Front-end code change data
-*-*-

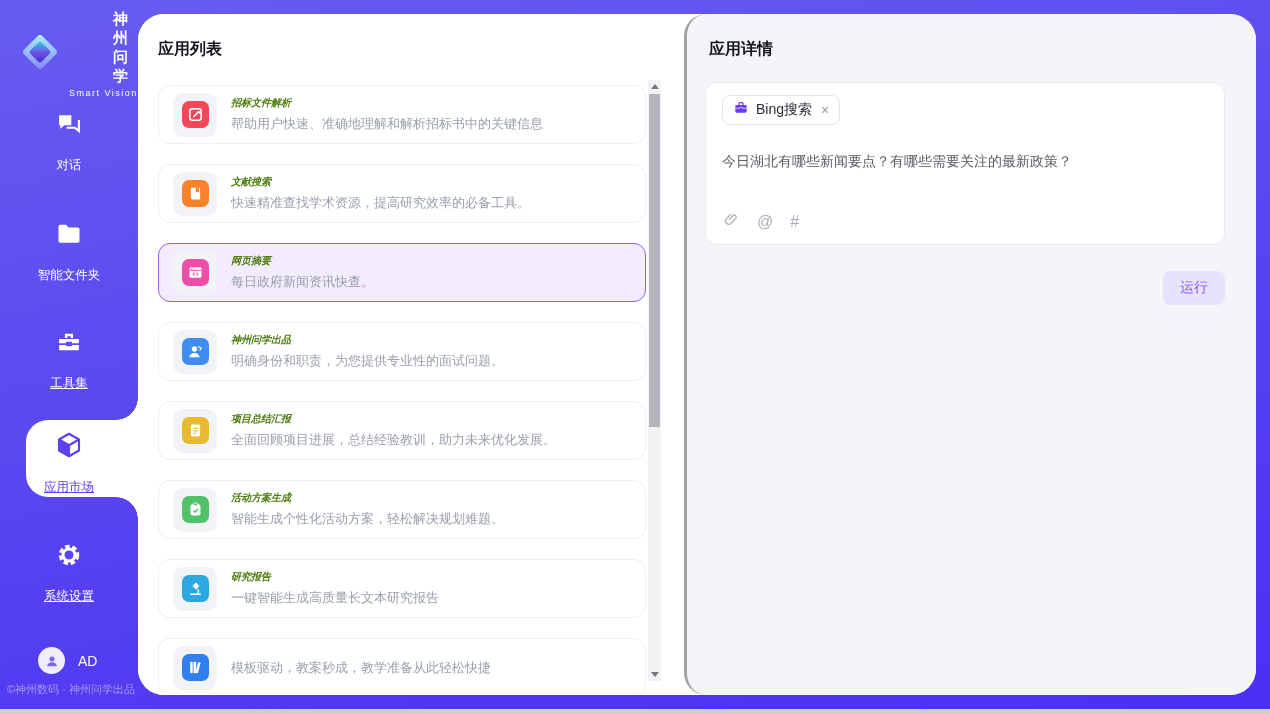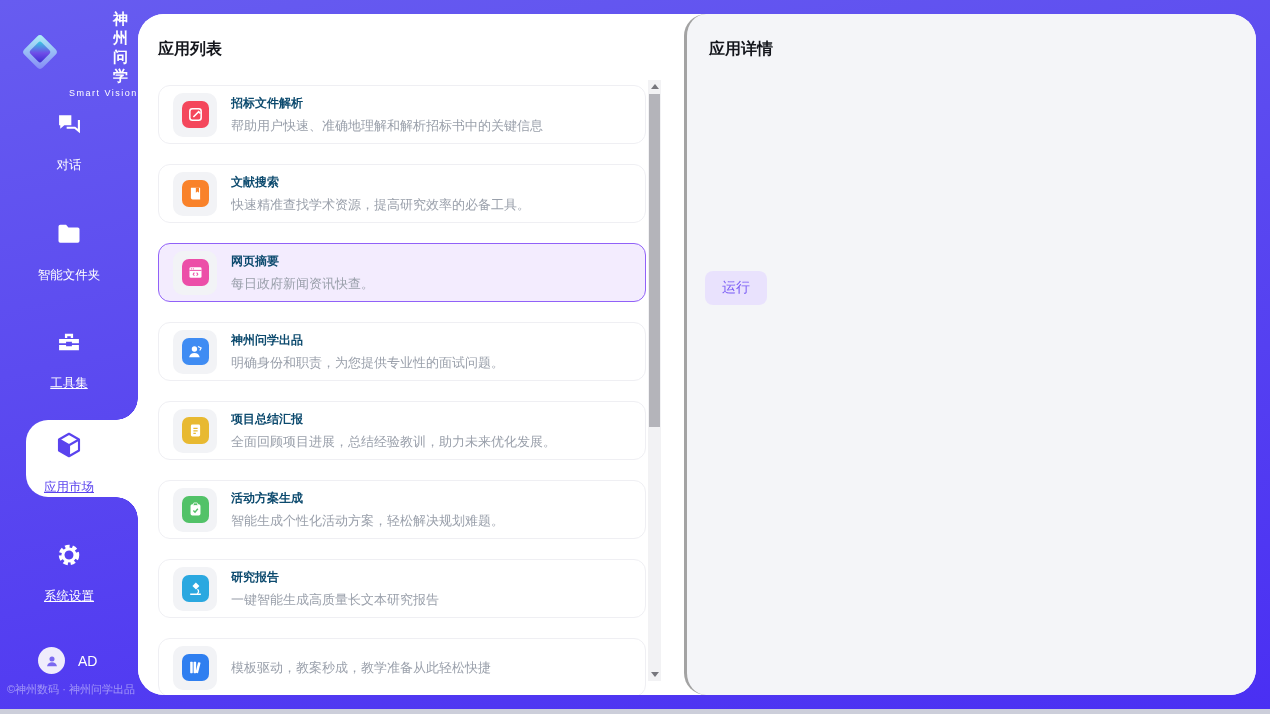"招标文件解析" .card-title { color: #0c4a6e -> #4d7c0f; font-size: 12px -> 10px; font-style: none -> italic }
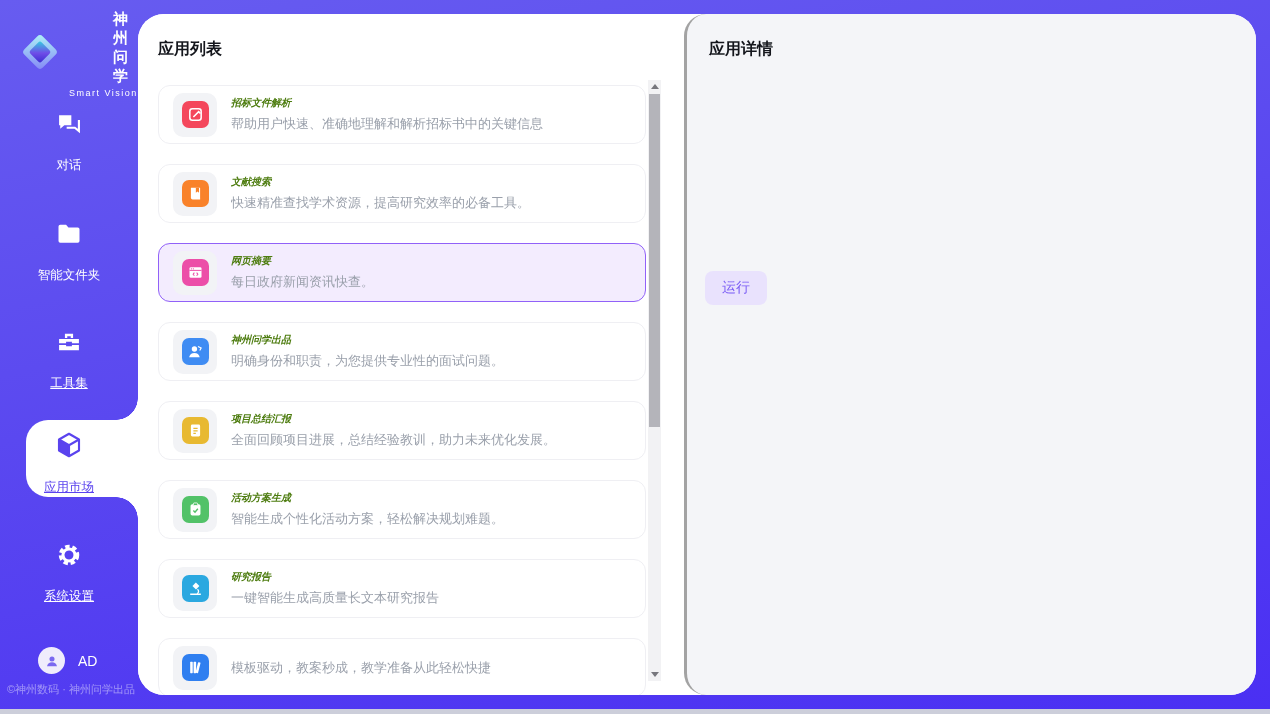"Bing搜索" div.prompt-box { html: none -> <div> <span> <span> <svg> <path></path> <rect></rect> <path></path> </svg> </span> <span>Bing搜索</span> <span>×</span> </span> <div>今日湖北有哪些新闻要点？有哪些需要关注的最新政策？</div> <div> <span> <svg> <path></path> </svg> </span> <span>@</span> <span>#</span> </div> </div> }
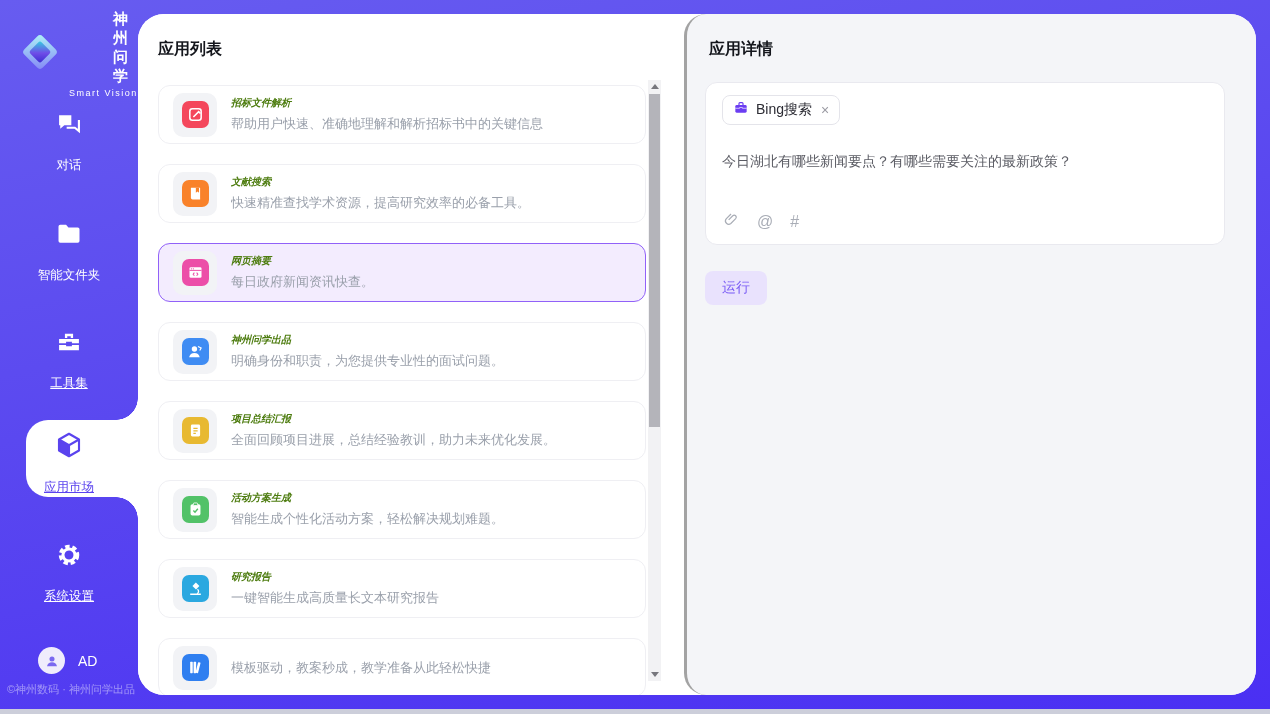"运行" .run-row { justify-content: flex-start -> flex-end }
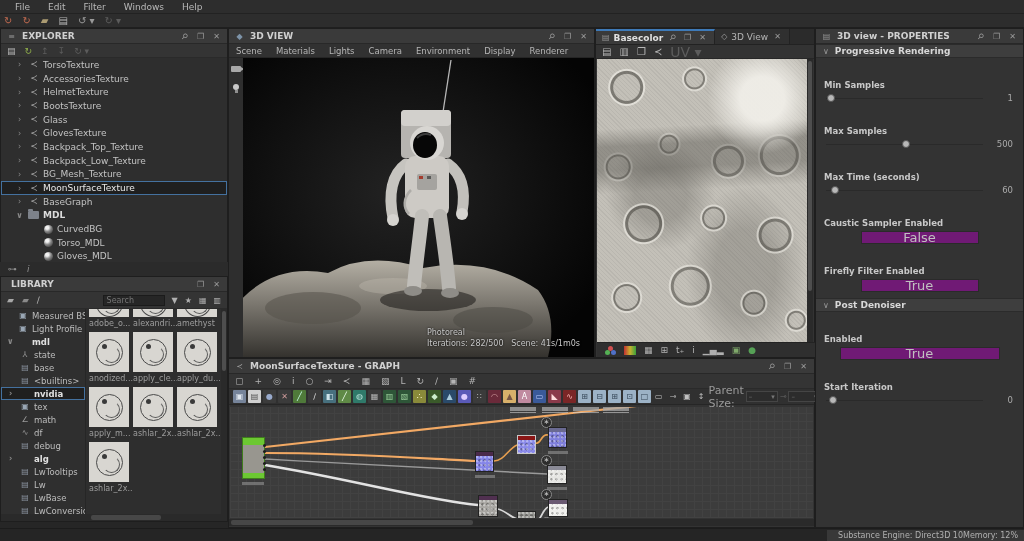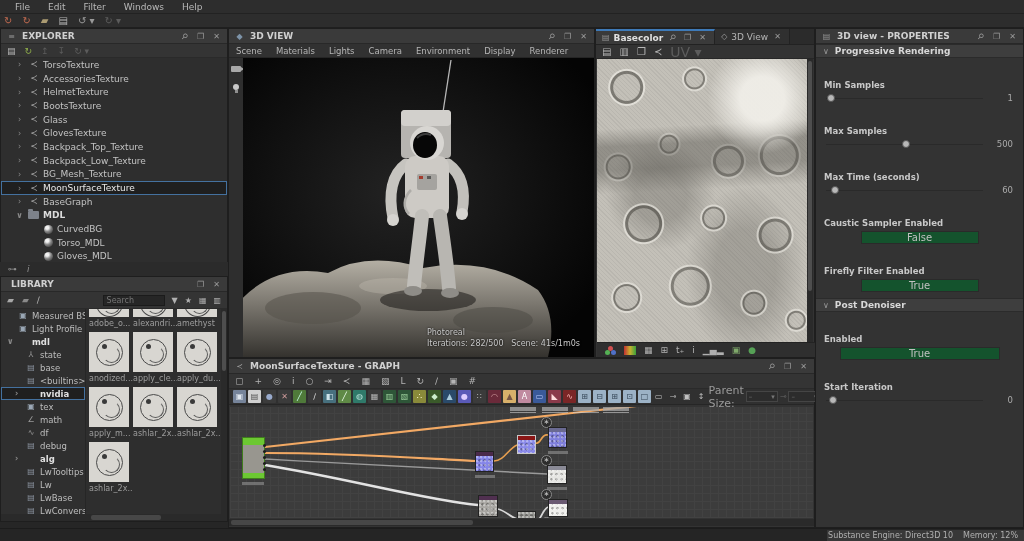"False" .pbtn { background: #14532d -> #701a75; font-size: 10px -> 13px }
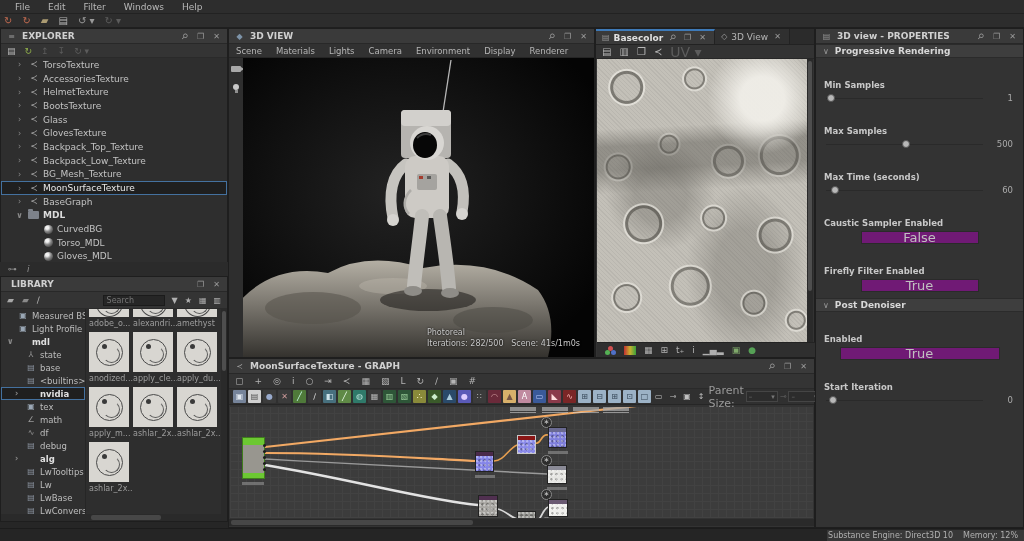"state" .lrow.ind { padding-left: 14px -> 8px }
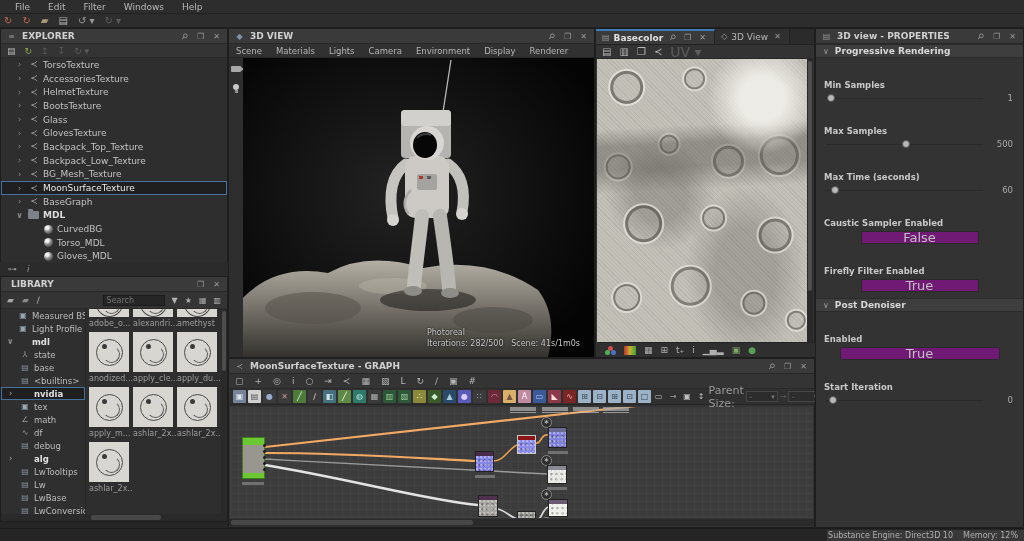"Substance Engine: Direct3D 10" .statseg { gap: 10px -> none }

-*-*-

● TASK TO CARRY OUT: Please retype exactly the lines from the one containing "justify-content: flex-start ->" through the last line of the records, both included, leaving out every picture.

● FINISHED EXERCISE:
"运行" .run-row { justify-content: flex-start -> flex-end }
"False" .pbtn { background: #14532d -> #701a75; font-size: 10px -> 13px }
"state" .lrow.ind { padding-left: 14px -> 8px }
"Substance Engine: Direct3D 10" .statseg { gap: 10px -> none }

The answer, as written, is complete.